Pas de loi rétroactive
D’après le député Patrick Bloche, président de la commission des affaires culturelles, si cette loi devait être votée, « cela conduira l'administration fiscale à suspendre les contrôles fiscaux ». C’est ce qu’il assurait en janvier dernier. Hier, lors des débats parlementaires, le sénateur vert André Gattolin, a remis une louche d’huile sur ce sujet brûlant « Si les procédures de recouvrement engagées à l'encontre de Mediapart et d'Arrêt sur images aboutissent, elles se solderont par des redressements de plusieurs millions d'euros, faisant du directeur de l'administration fiscale un directeur de publication de facto, situation ubuesque. Une amnistie fiscale devrait être décidée. »

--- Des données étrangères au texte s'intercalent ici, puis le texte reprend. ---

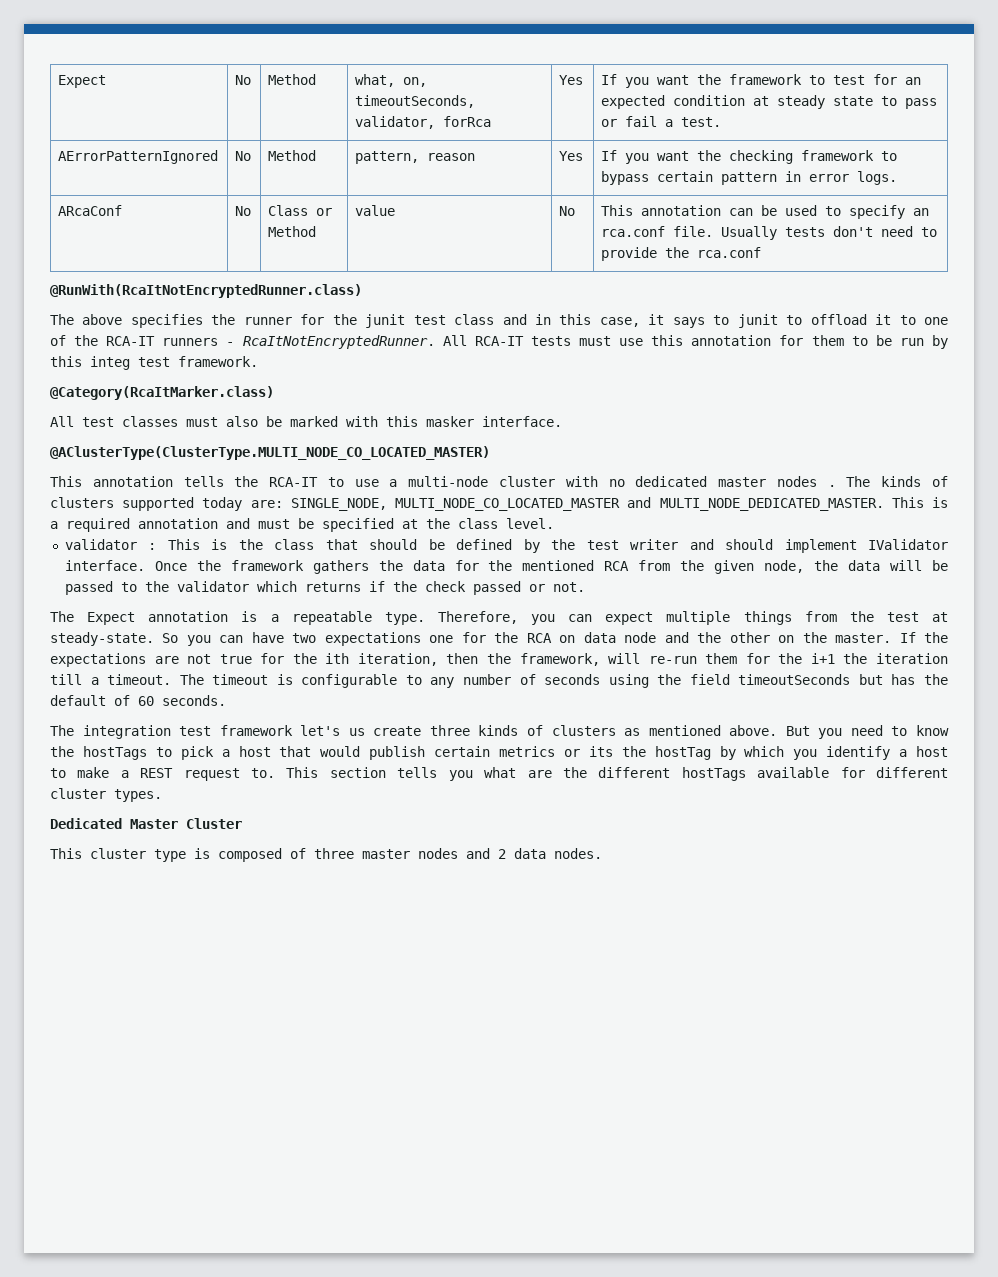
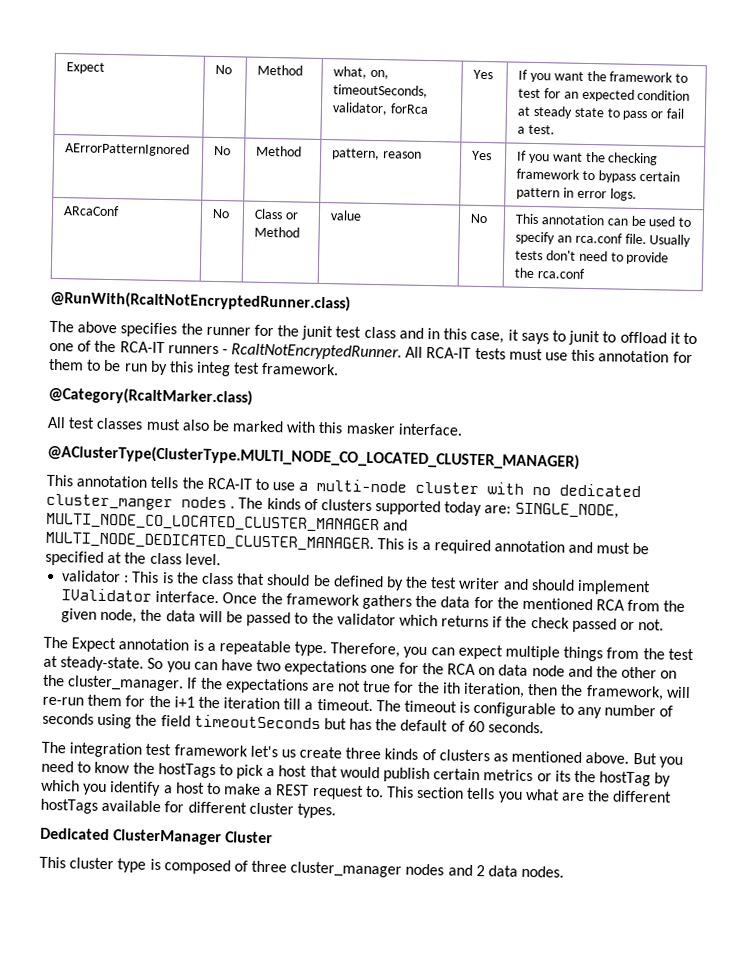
[50,446,490,460] @AClusterType(ClusterType.MULTI_NODE_CO_LOCATED_MASTER) -> [47,444,580,470] @AClusterType(ClusterType.MULTI_NODE_CO_LOCATED_CLUSTER_MANAGER)
[718,477,767,487] master -> [46,493,173,511] cluster_manger
[395,497,884,511] MULTI_NODE_CO_LOCATED_MASTER and MULTI_NODE_DEDICATED_MASTER. -> [46,512,409,534] [45,531,374,553] MULTI_NODE_CO_LOCATED_CLUSTER_MANAGER and MULTI_NODE_DEDICATED_CLUSTER_MANAGER.
[835,633,892,643] master. -> [67,675,185,692] cluster_manager.
[130,819,178,829] Master -> [113,829,223,846] ClusterManager
[362,849,410,859] master -> [290,861,403,878] cluster_manager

Toute la question en suspens était de savoir si la proposition de loi, alors dans la forge parlementaire, sera ou non rétroactive. Rétroactive, elle passera un coup d’éponge sur ces redressements. Non rétroactive, elle laissera à l’administration le soin d’appliquer la rugosité du livre des procédures fiscales. Problème, le texte ne dit mot sur ce point, même dans sa dernière ligne droite sénatoriale.
«[À l’Assemblée nationale,] Patrick Bloche a rappelé le principe de non-rétroactivité de la loi fiscale. Modifier le texte allongerait la navette, au détriment des éditeurs » a rétorqué David Assouline, sénateur du PS et membre de la commission de la Culture. En clair : ajouter une ligne sur ces questions aurait, appuie le parlementaire socialiste, conduit à rallonger la procédure du vote. Pour couper court aux débats, la ministre de la Culture a expliqué que les procédures en cours ne feront « l'objet d'aucune instruction de la part du Gouvernement, ni dans un sens ni dans l'autre » avant d’ajouter qu’il s’agit là « d’un principe démocratique ». Du coup, « la proposition de loi que vous votez s'appliquera à partir du 1er février, mais ne sera pas rétroactive. »
Sur ces questions, d’autres pistes de réponses peuvent être dénichées dans les débats à l’Assemblée nationale. Bloche y a expliqué par exemple qu’une telle démarche n’a pas de précédent : « il n’existe pas de précédent où la loi fiscale aurait été modifiée rétroactivement dans le but d’éteindre des contrôles en cours. Tout indique, par ailleurs, que le Conseil constitutionnel ferait jouer sa jurisprudence traditionnelle sur ce qu’il appelle la recherche d’un intérêt général suffisant pour justifier une telle rétroactivité. En l’espèce, avouons-le, chers collègues, un intérêt général serait difficile à démontrer dès lors que la loi s’appuie jusqu’à présent sur des dispositions communautaires parfaitement explicites, sans aucune ambiguïté. C’est la raison pour laquelle je n’ai pas déposé d’amendement entre l’examen du texte en commission et sa discussion en séance publique ».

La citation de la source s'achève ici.